I shared thousands of moments with my mom in that same library. We’d part at the door, and I’d run – I mean I’d walk – to the children’s section to find books waiting for me on shelves I could reach. What a thrill! I could pick up any I wanted, carefully flip through the pages, and return those treasures to their posts. They were like towering castles with unusual and exciting inhabitants waiting to be visited. I played with the cootie collection (sounds strange now!) kept on the bottom shelf, building an army of them before racing, I mean, walking quickly and with stealth-like silence with my chosen book in tow to find Mom hidden away in a corner, sitting on a metal step stool engrossed in either a fantasy novel, WWII historical work, or a book on perennials and herbs. Decades later, after Mom passed away, I’d spot “her” corner and cry. Thankfully, the books never seemed to mind.

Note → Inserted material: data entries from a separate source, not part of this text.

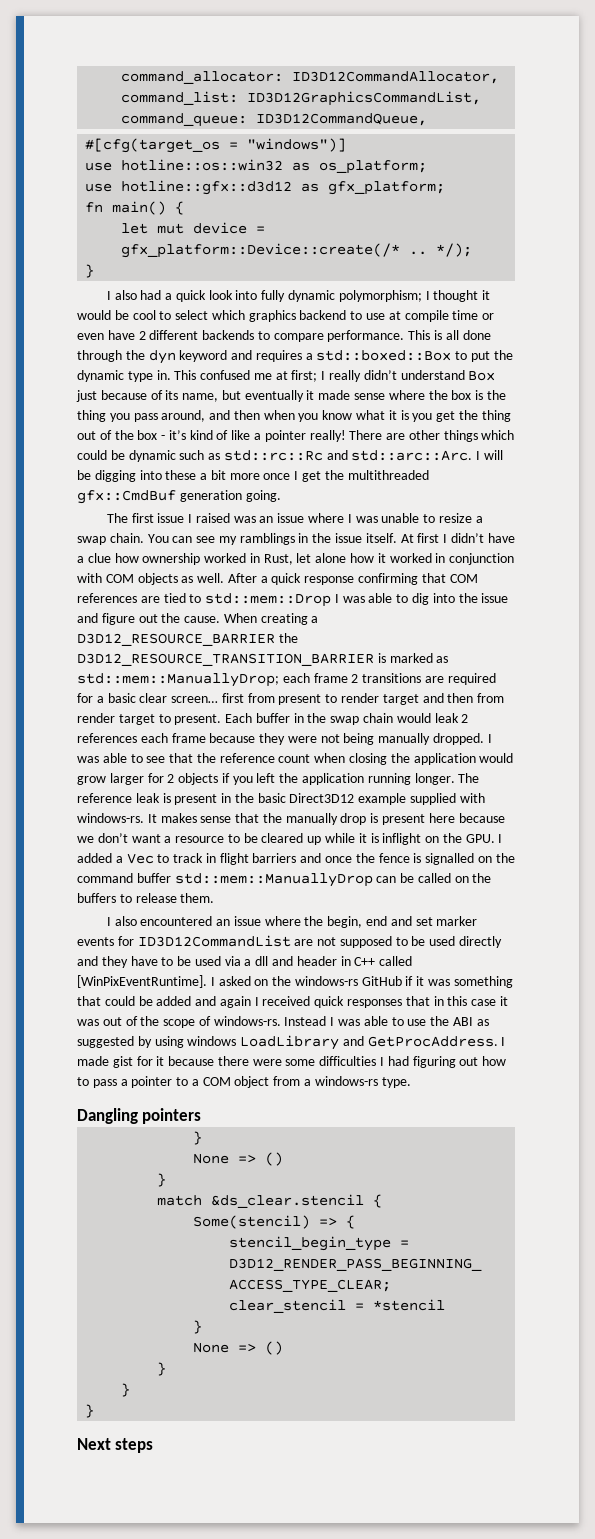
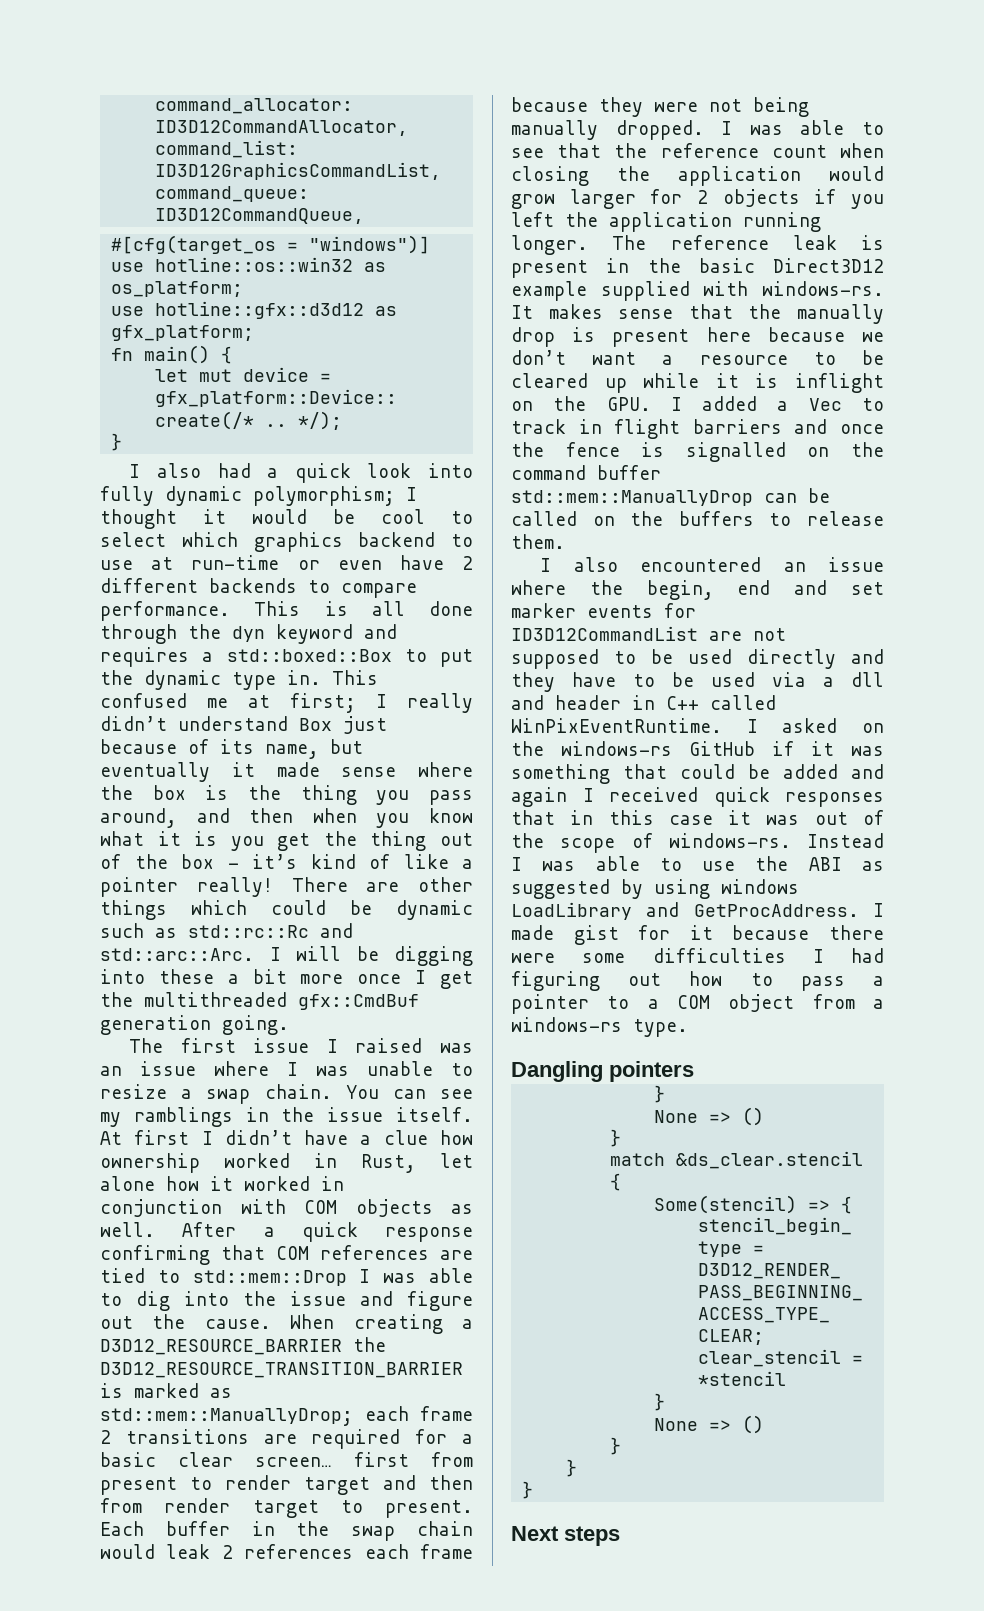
- I also had a quick look into fully dynamic polymorphism; I thought it would be cool to select which graphics backend to use at compile time or even have 2 different backends to compare performance.
+ I also had a quick look into fully dynamic polymorphism; I thought it would be cool to select which graphics backend to use at run-time or even have 2 different backends to compare performance.
- I also encountered an issue where the begin, end and set marker events for ID3D12CommandList are not supposed to be used directly and they have to be used via a dll and header in C++ called [WinPixEventRuntime].
+ I also encountered an issue where the begin, end and set marker events for ID3D12CommandList are not supposed to be used directly and they have to be used via a dll and header in C++ called WinPixEventRuntime.

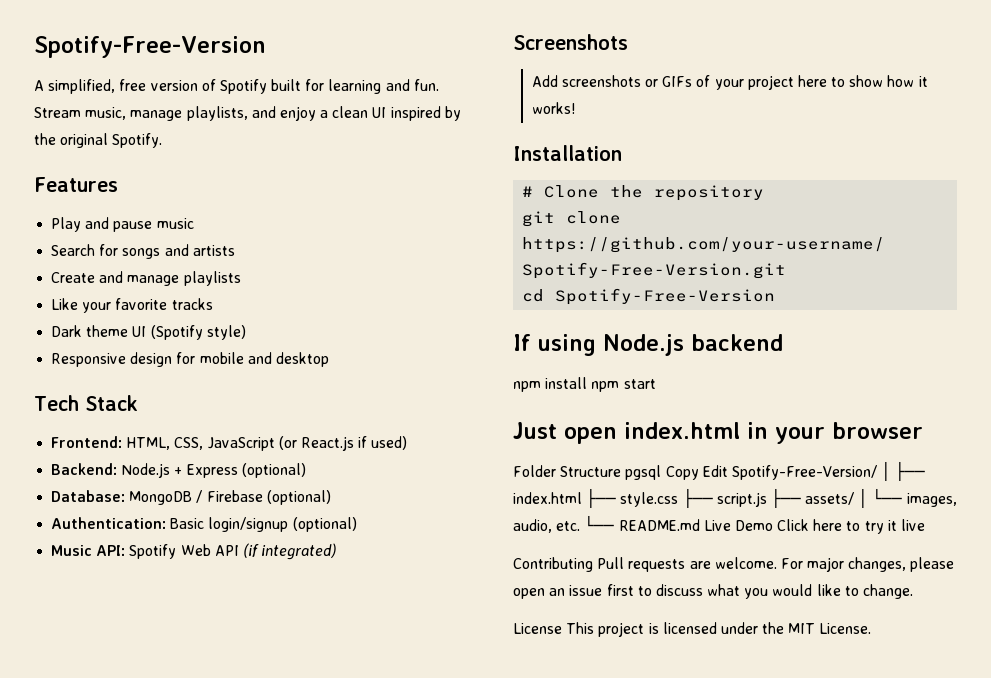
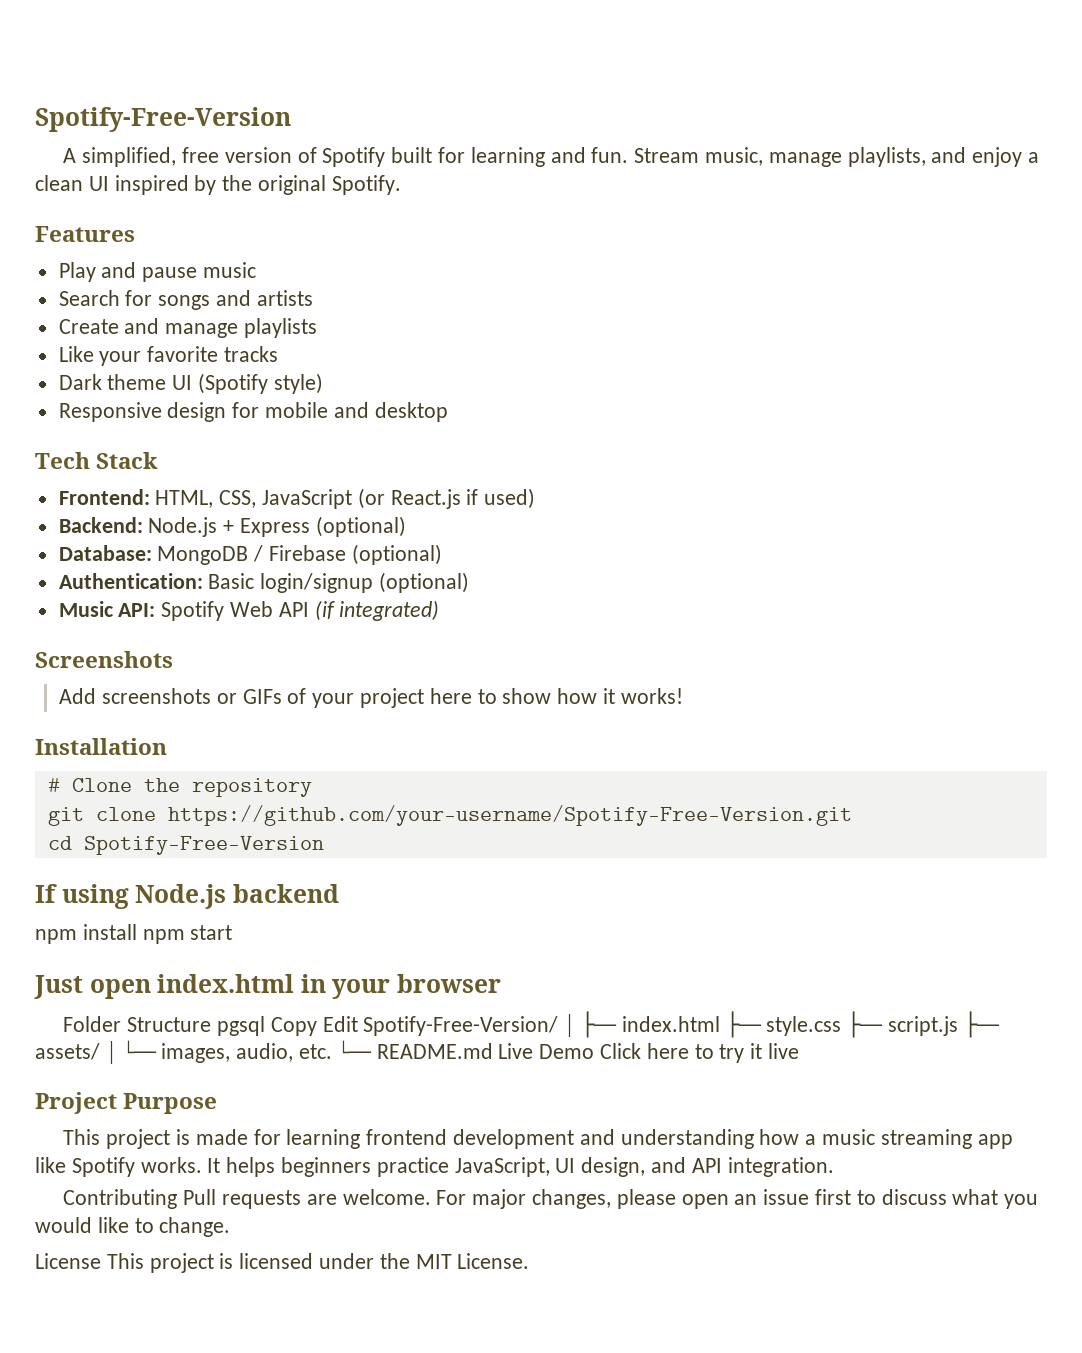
+ Project Purpose
+ This project is made for learning frontend development and understanding how a music streaming app like Spotify works. It helps beginners practice JavaScript, UI design, and API integration.

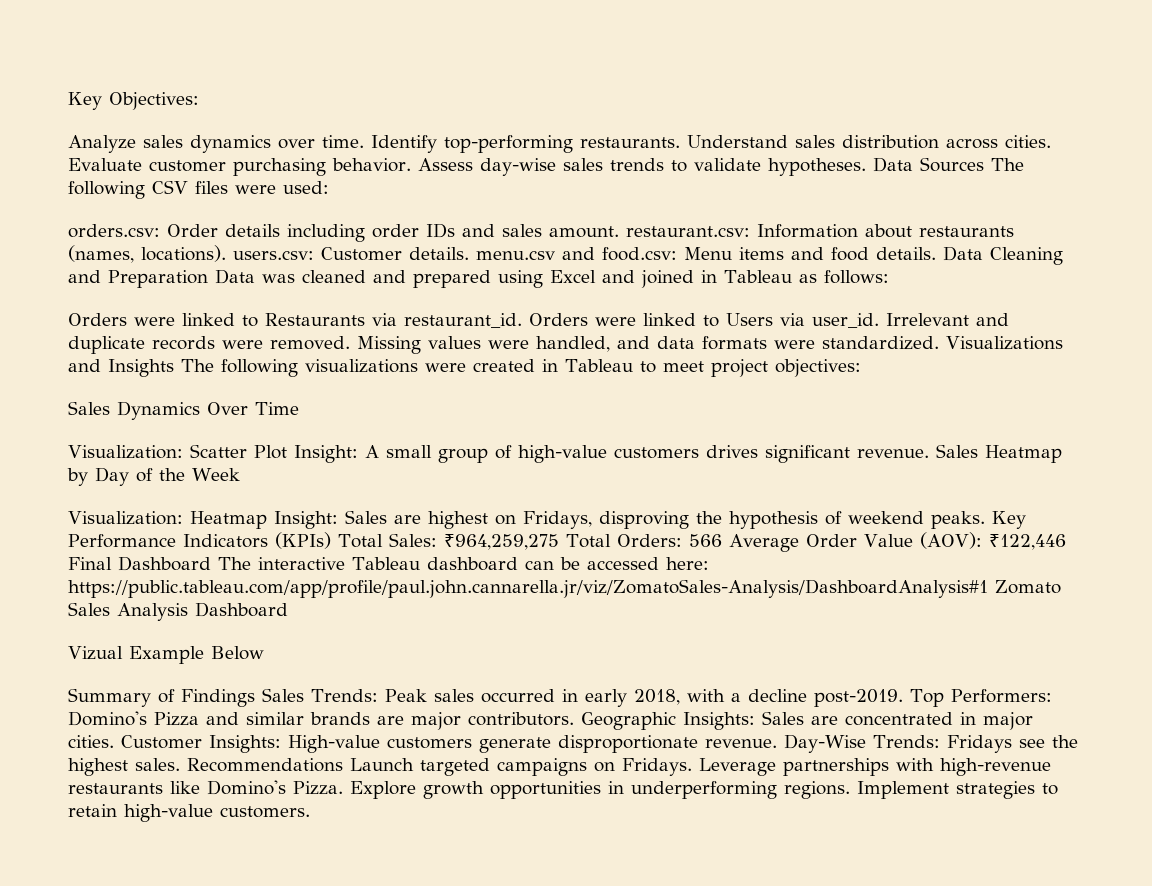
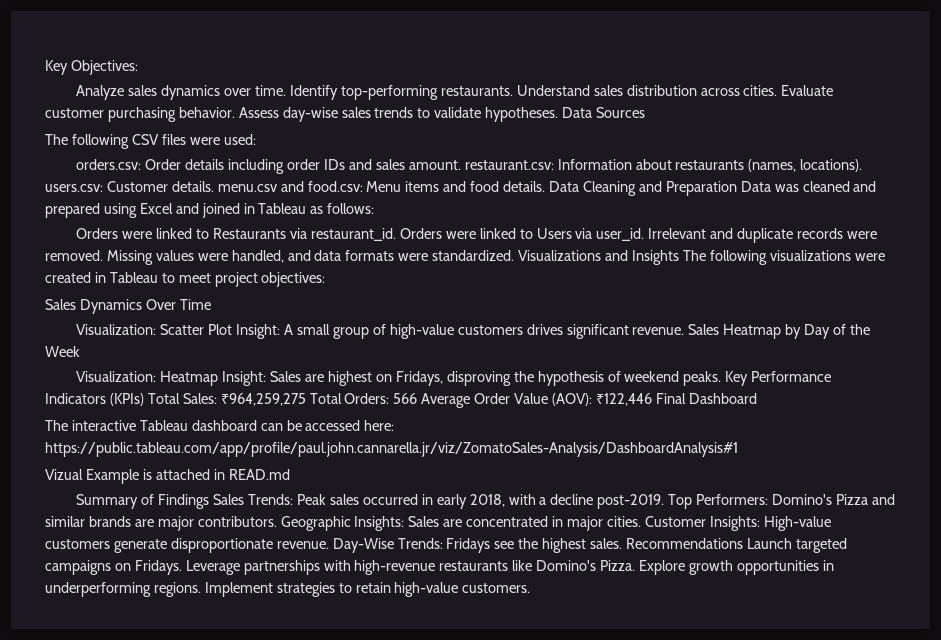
- Data Sources The following CSV files were used:
+ Data Sources
+ The following CSV files were used:
- Key Performance Indicators (KPIs) Total Sales: ₹964,259,275 Total Orders: 566 Average Order Value (AOV): ₹122,446 Final Dashboard The interactive Tableau dashboard can be accessed here: https://public.tableau.com/app/profile/paul.john.cannarella.jr/viz/ZomatoSales-Analysis/DashboardAnalysis#1 Zomato Sales Analysis Dashboard
- Vizual Example Below
+ Key Performance Indicators (KPIs) Total Sales: ₹964,259,275 Total Orders: 566 Average Order Value (AOV): ₹122,446 Final Dashboard
+ The interactive Tableau dashboard can be accessed here: https://public.tableau.com/app/profile/paul.john.cannarella.jr/viz/ZomatoSales-Analysis/DashboardAnalysis#1
+ Vizual Example is attached in READ.md

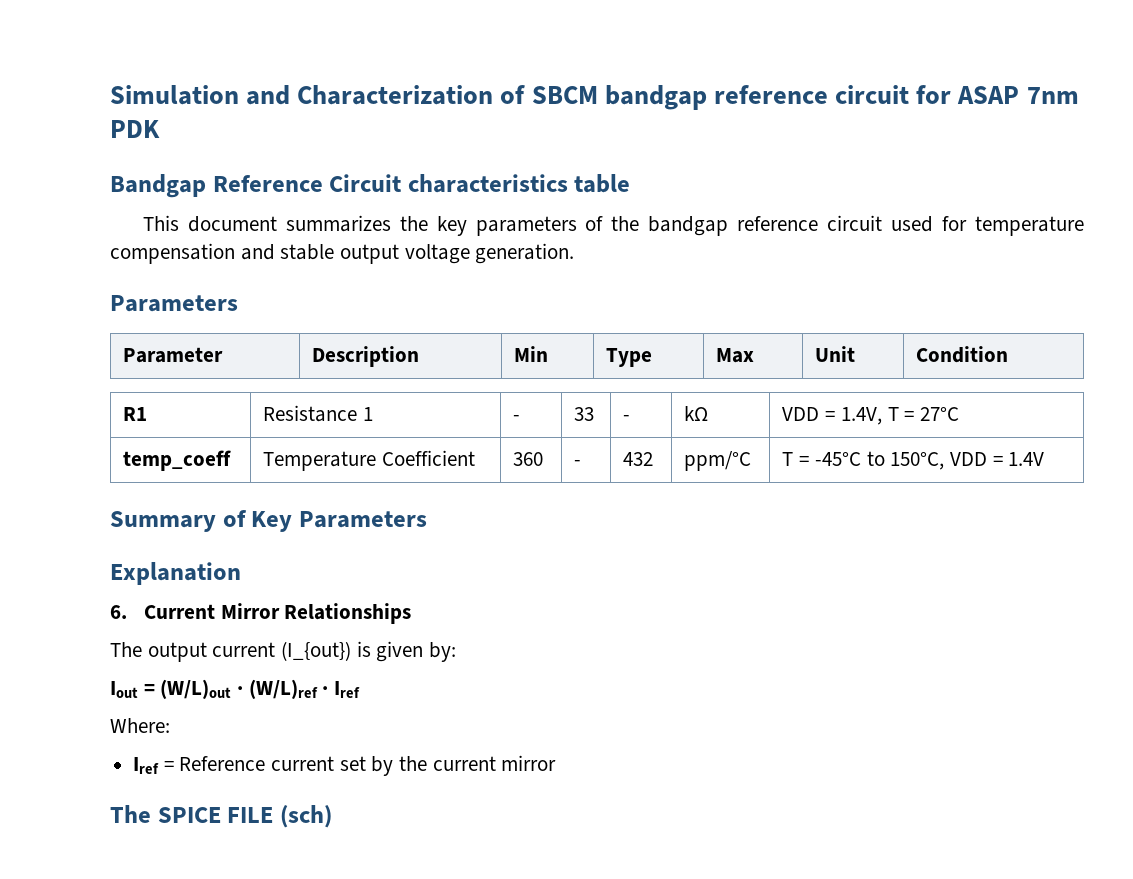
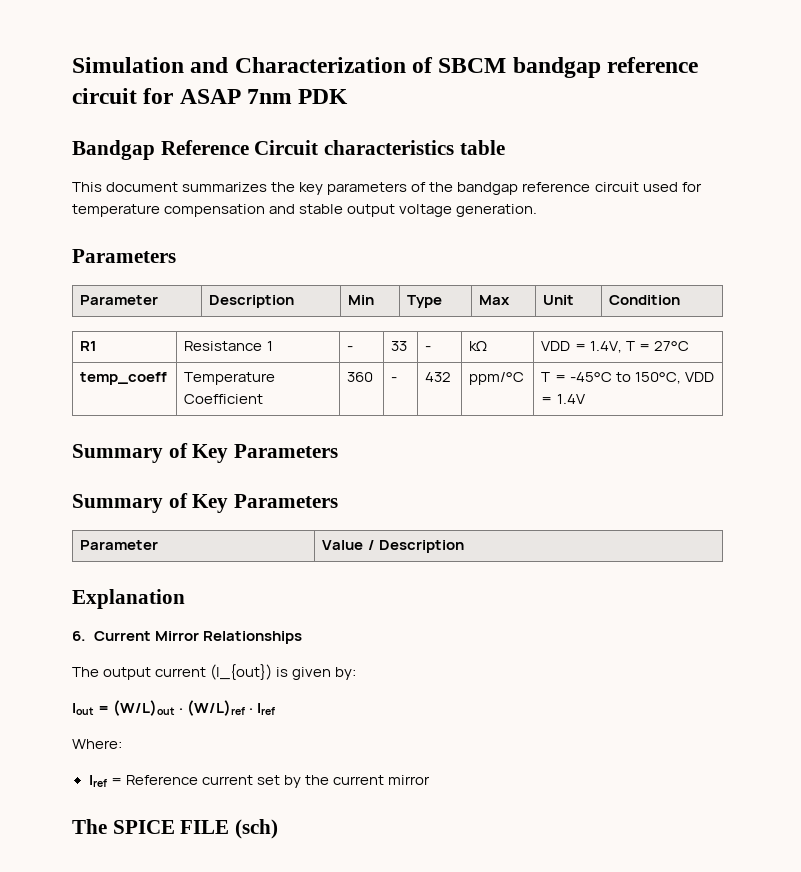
  temp_coeff | Temperature Coefficient | 360 | - | 432 | ppm/°C | T = -45°C to 150°C, VDD = 1.4V
  Summary of Key Parameters
+ Summary of Key Parameters
+ Parameter | Value / Description

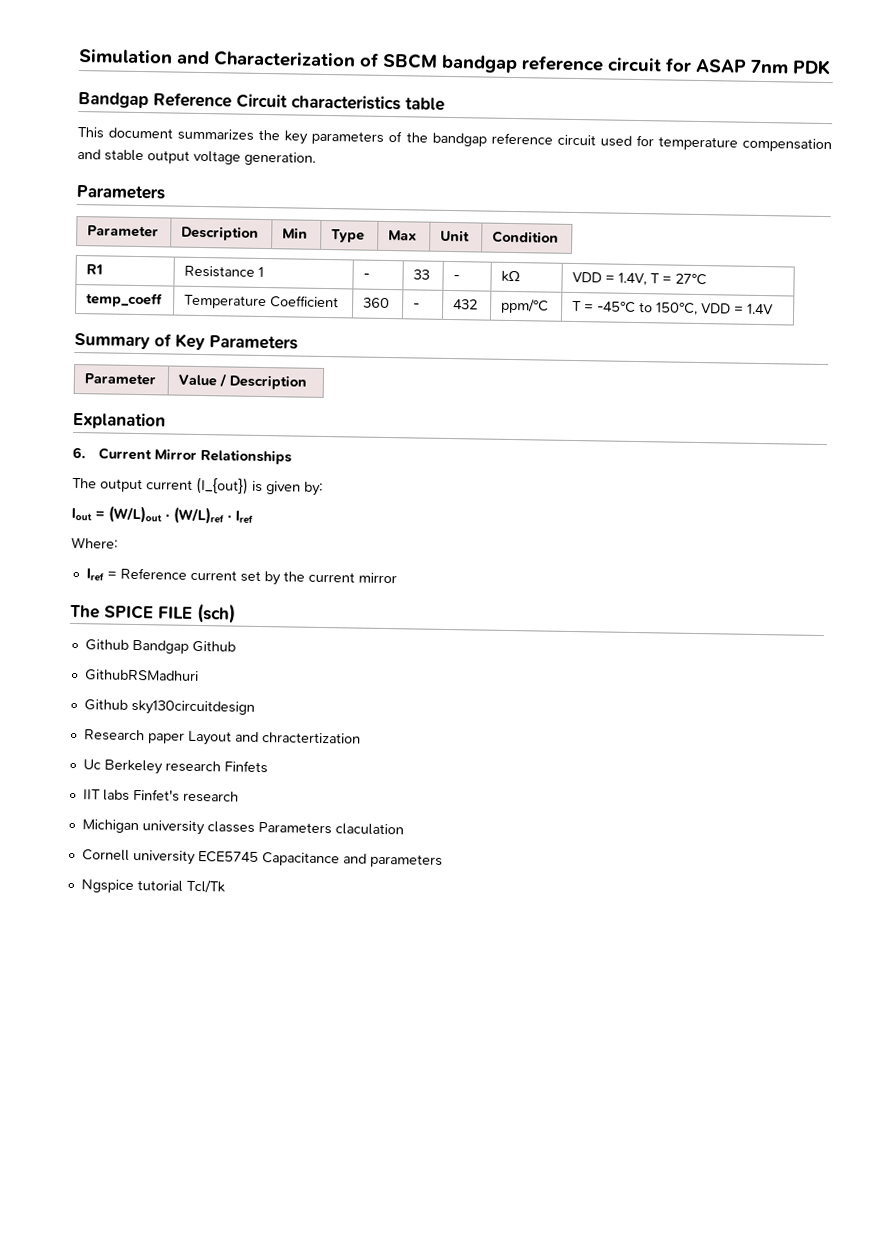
  temp_coeff | Temperature Coefficient | 360 | - | 432 | ppm/°C | T = -45°C to 150°C, VDD = 1.4V
- Summary of Key Parameters
+ Github Bandgap Github
+ GithubRSMadhuri
+ Github sky130circuitdesign
+ Research paper Layout and chractertization
+ Uc Berkeley research Finfets
+ IIT labs Finfet's research
+ Michigan university classes Parameters claculation
+ Cornell university ECE5745 Capacitance and parameters
+ Ngspice tutorial Tcl/Tk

The silence of the library and the smell of books still get me. With all our family upheavals, losses, and financial struggles in the past, the library offered me peace and other worlds to explore free of charge. All it asked of me was my time, which seems like a small price to pay in exchange for a lifetime of reflection, quiet spaces to dream and imagine, and “friends” to visit over and over.
Librarians provide assistance for self-publish authors in tech support. Bravo for their unselfish help!
I don’t recall libraries being located near most of my childhood suburban homes. But school libraries and school book clubs fed my book habit.
As a parent and then a worker in the homeschool world, I finally fulfilled my dream of immersing myself in libraries.
However, today it is very sad how libraries cull their children’s collections (especially classics and the like) to make room for computer screens, toys, etc.
Your post about libraries brought back wonderful memories for me! When I was only seven, my family moved from a tiny town where all of our friends and relatives lived, to a large city in Massachusetts where we knew no one. I was lost — until my mom found the city’s amazing public library. From then on we went weekly, and a year later I was doing the mile walk twice a week because I couldn’t get enough of their fantastic collections of books!
A half-dozen years later we moved back to a different small town, a safer place for teens than the city projects. I choked when I saw the tiny library … until I stepped inside. It was bursting with great reads! Today each time one of my books is published, I send copies out to the libraries in the various towns where I’ve lived, in hopes that my stories will fill the hearts and minds of young people. I get a lot of great responses to my books, and I know from my own municipal work history that local library book-purchasing funds are very limited!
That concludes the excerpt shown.